» **What you have to do**
Look below for the line with "font-size: 20px ->"; begin the copy there and stop after the line with "margin-top: 8px ->", keeping the text exact and the pictures out.

» **Input material**
***
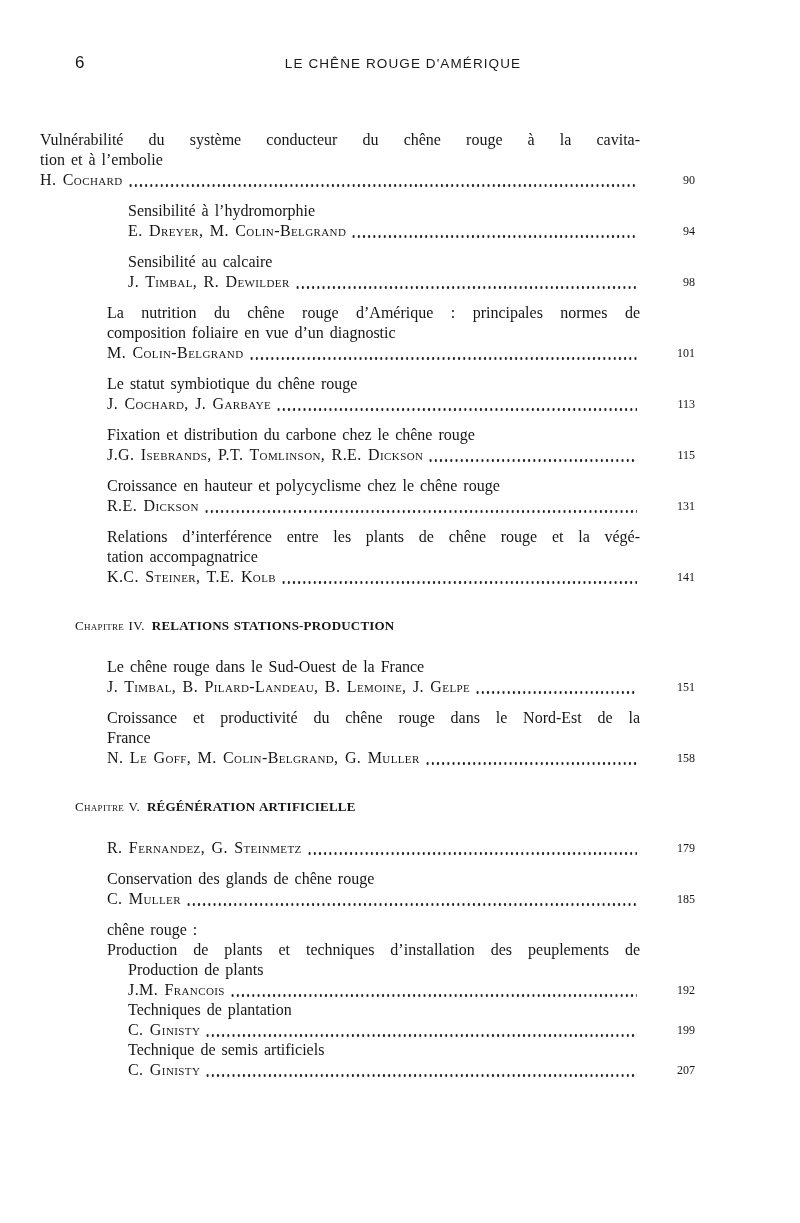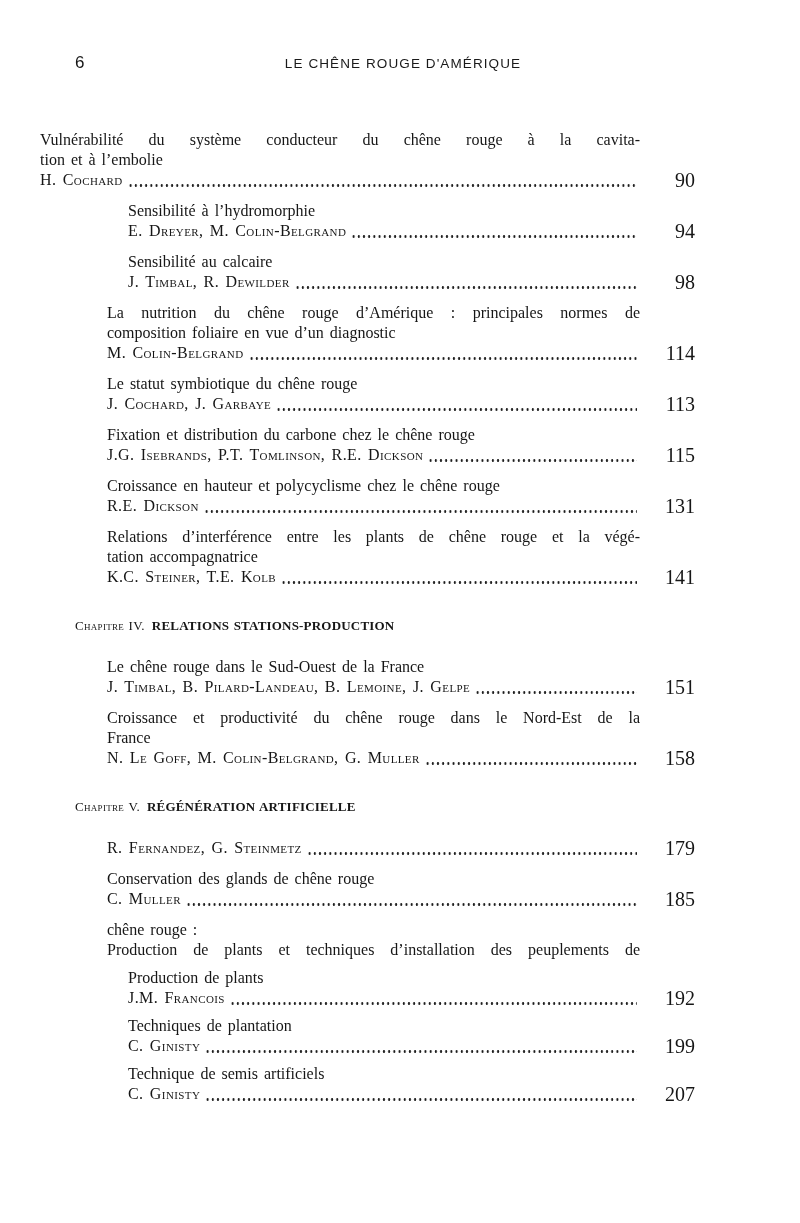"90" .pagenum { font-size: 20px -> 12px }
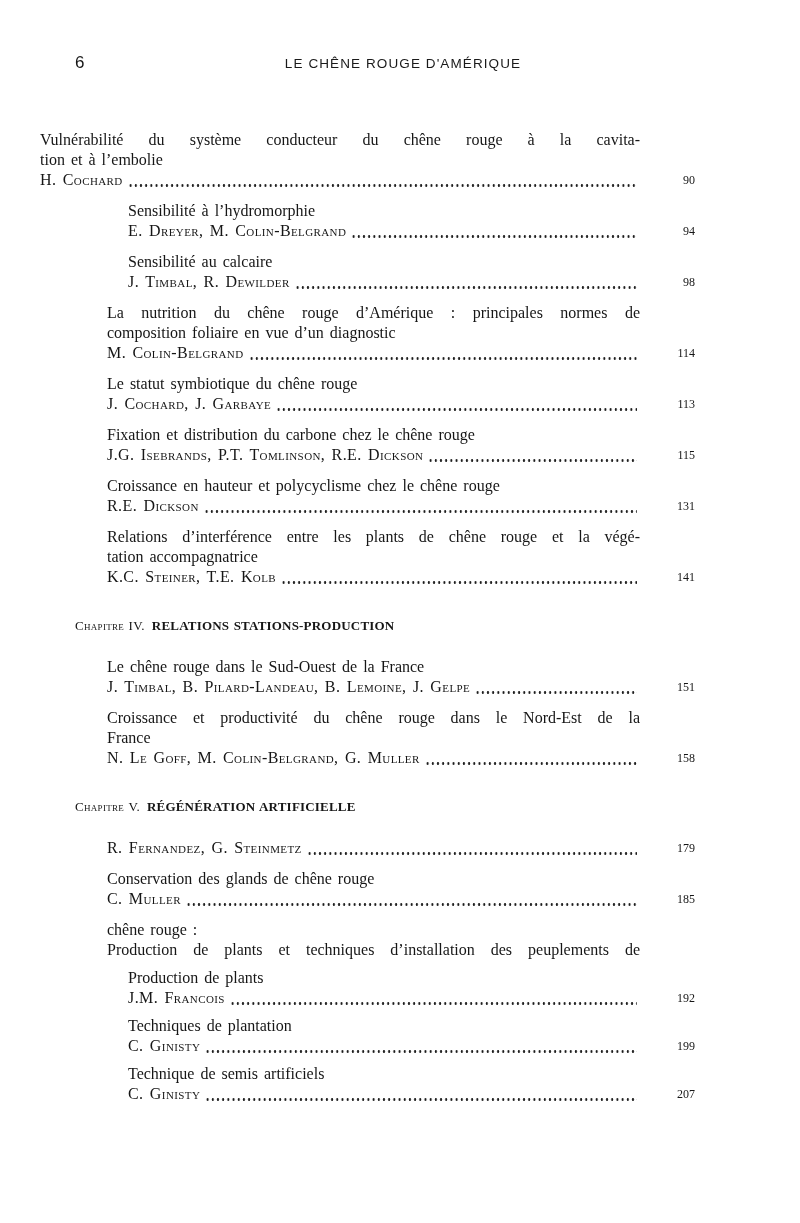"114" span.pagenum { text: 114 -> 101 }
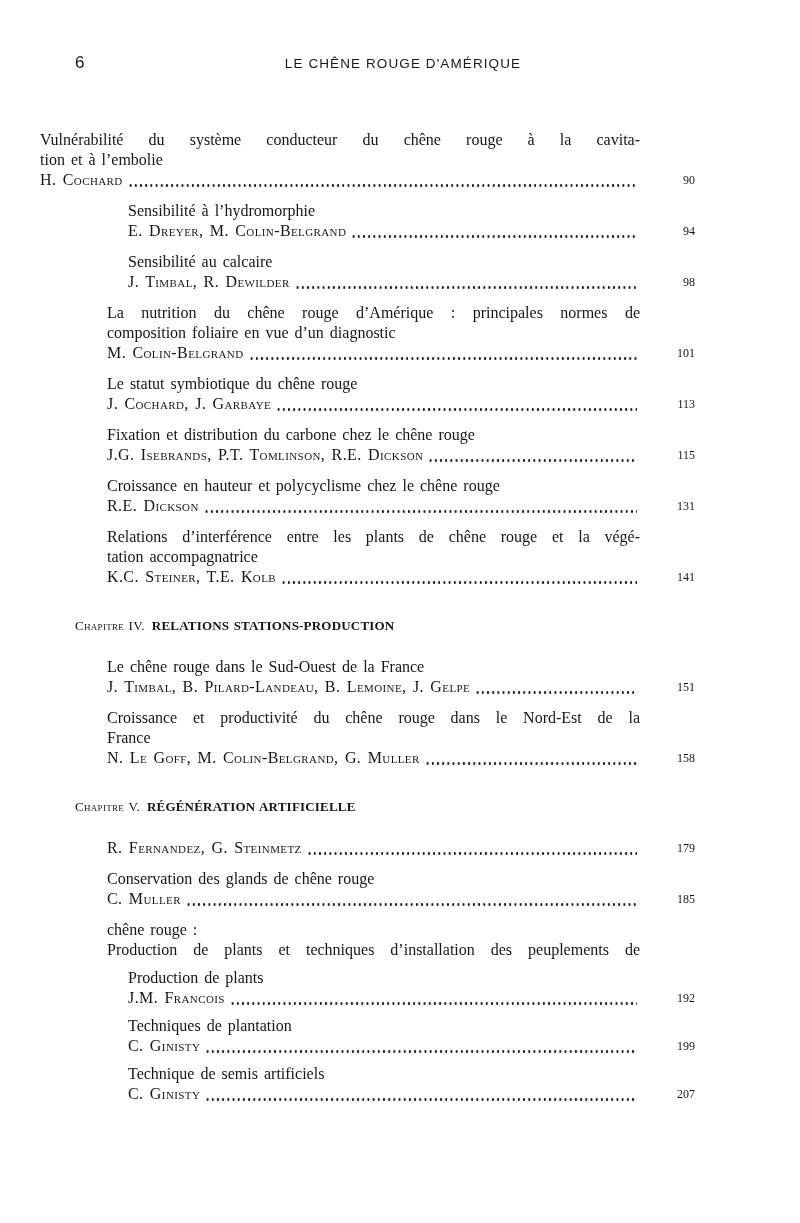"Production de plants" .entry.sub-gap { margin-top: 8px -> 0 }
***
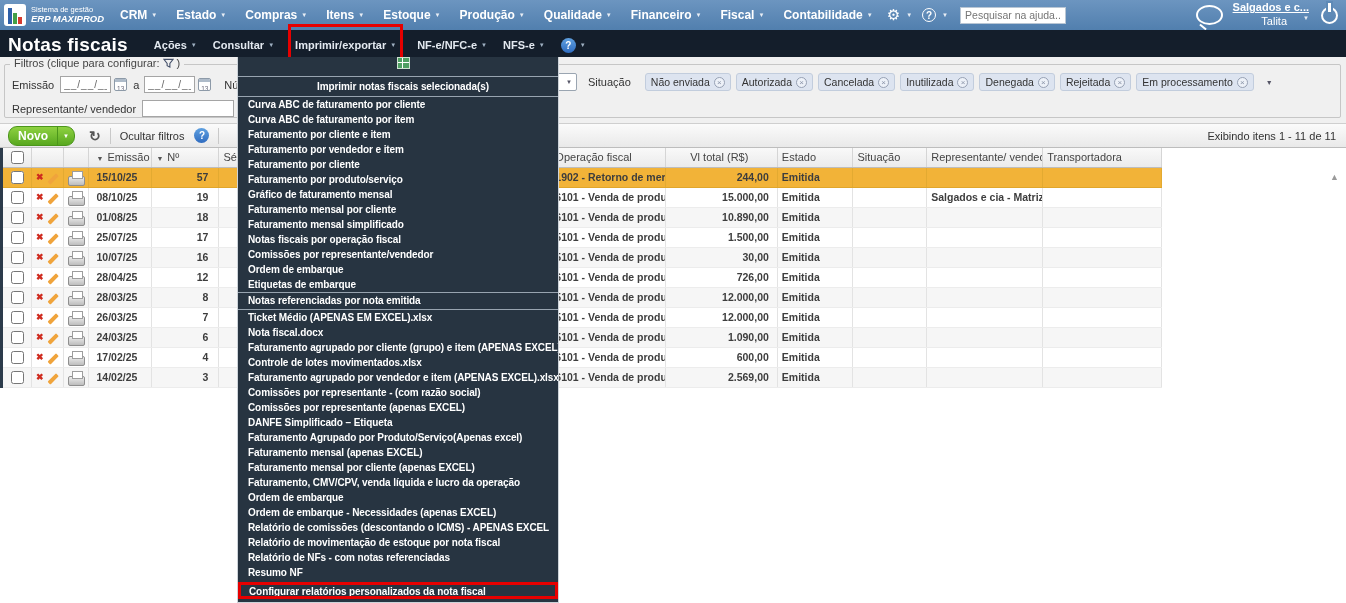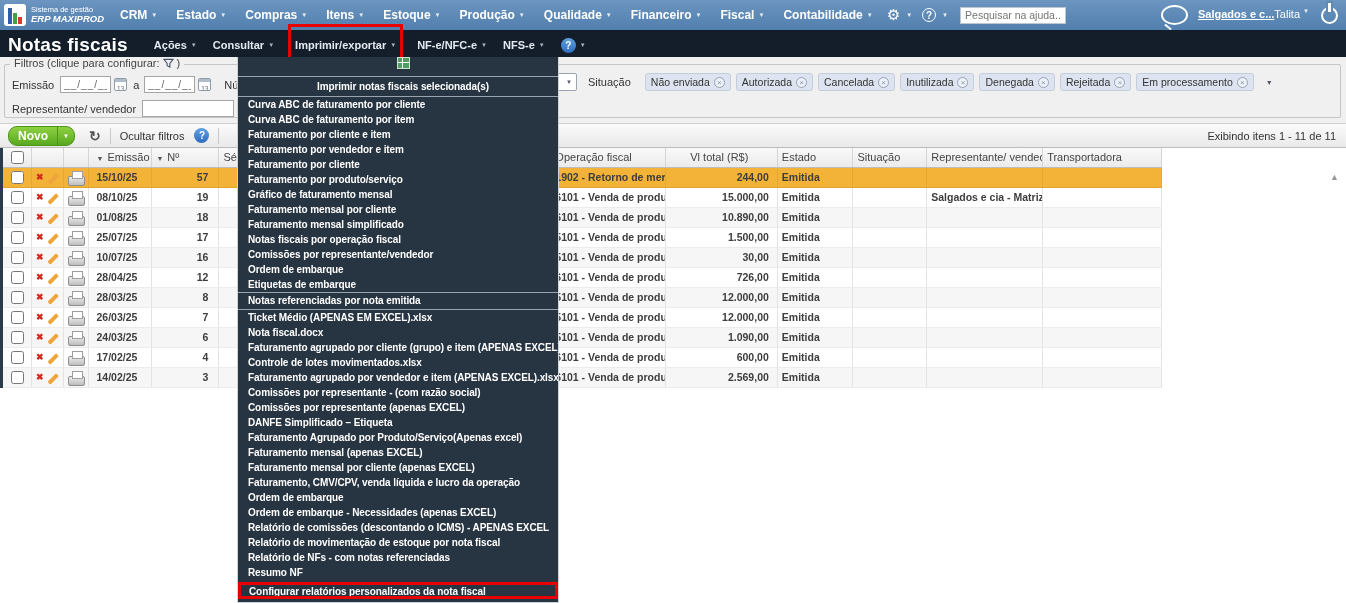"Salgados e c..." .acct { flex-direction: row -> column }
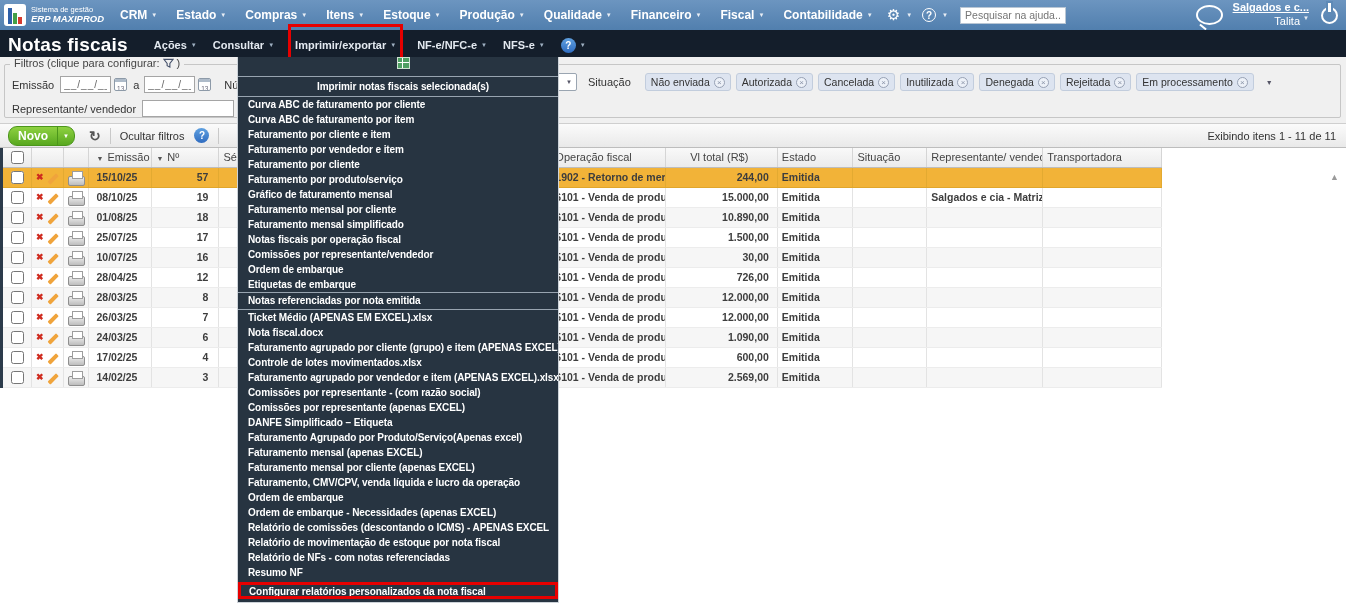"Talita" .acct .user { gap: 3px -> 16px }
***
» **Result**
"90" .pagenum { font-size: 20px -> 12px }
"114" span.pagenum { text: 114 -> 101 }
"Production de plants" .entry.sub-gap { margin-top: 8px -> 0 }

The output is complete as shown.